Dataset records
■ ■ ■ ■

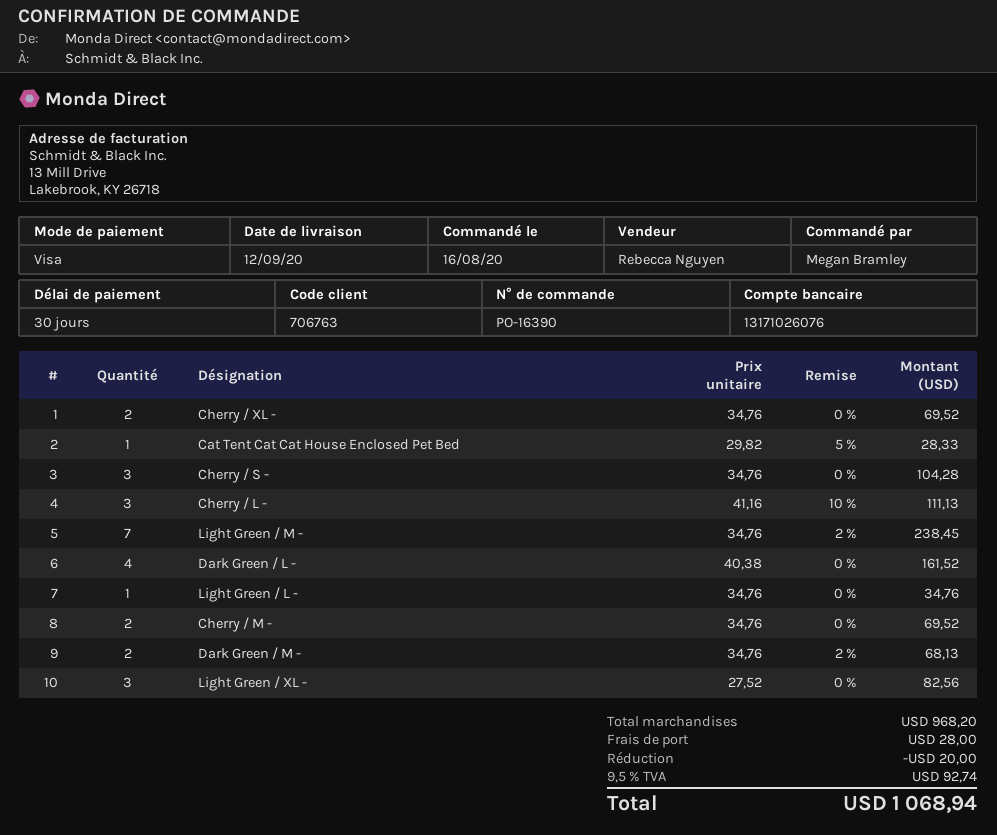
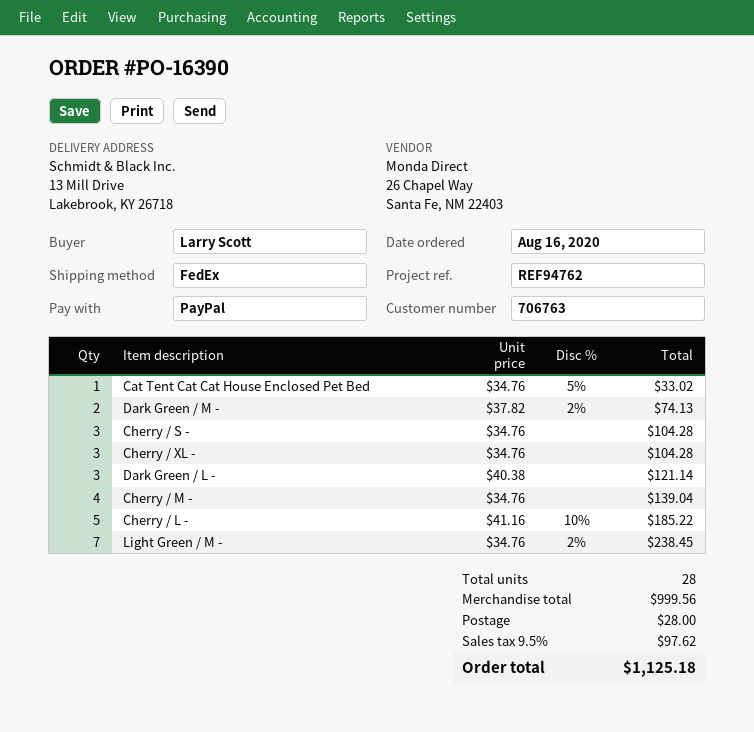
ordered by: Megan Bramley -> Larry Scott
payment method: Visa -> PayPal
Cherry / XL -: 2 x 34.76 = 69.52 -> 3 x 34.76 = 104.28
Cat Tent Cat Cat House Enclosed Pet Bed: 1 x 29.82 - 5% = 28.33 -> 1 x 34.76 - 5% = 33.02
Cherry / L -: 3 x 41.16 - 10% = 111.13 -> 5 x 41.16 - 10% = 185.22
Dark Green / L -: 4 x 40.38 = 161.52 -> 3 x 40.38 = 121.14
Light Green / L -: 1 x 34.76 = 34.76 -> none
Cherry / M -: 2 x 34.76 = 69.52 -> 4 x 34.76 = 139.04
Dark Green / M -: 2 x 34.76 - 2% = 68.13 -> 2 x 37.82 - 2% = 74.13
Light Green / XL -: 3 x 27.52 = 82.56 -> none
subtotal: 968.20 -> 999.56
discount: 20.00 -> none
tax: 9.5% = 92.74 -> 9.5% = 97.62
total: 1068.94 -> 1125.18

■ ■ ■ ■

Starting at the line that contains "subtotal: 968.20 -> 999.56", retype every line through the end of the records exactly, and nothing else.

subtotal: 968.20 -> 999.56
discount: 20.00 -> none
tax: 9.5% = 92.74 -> 9.5% = 97.62
total: 1068.94 -> 1125.18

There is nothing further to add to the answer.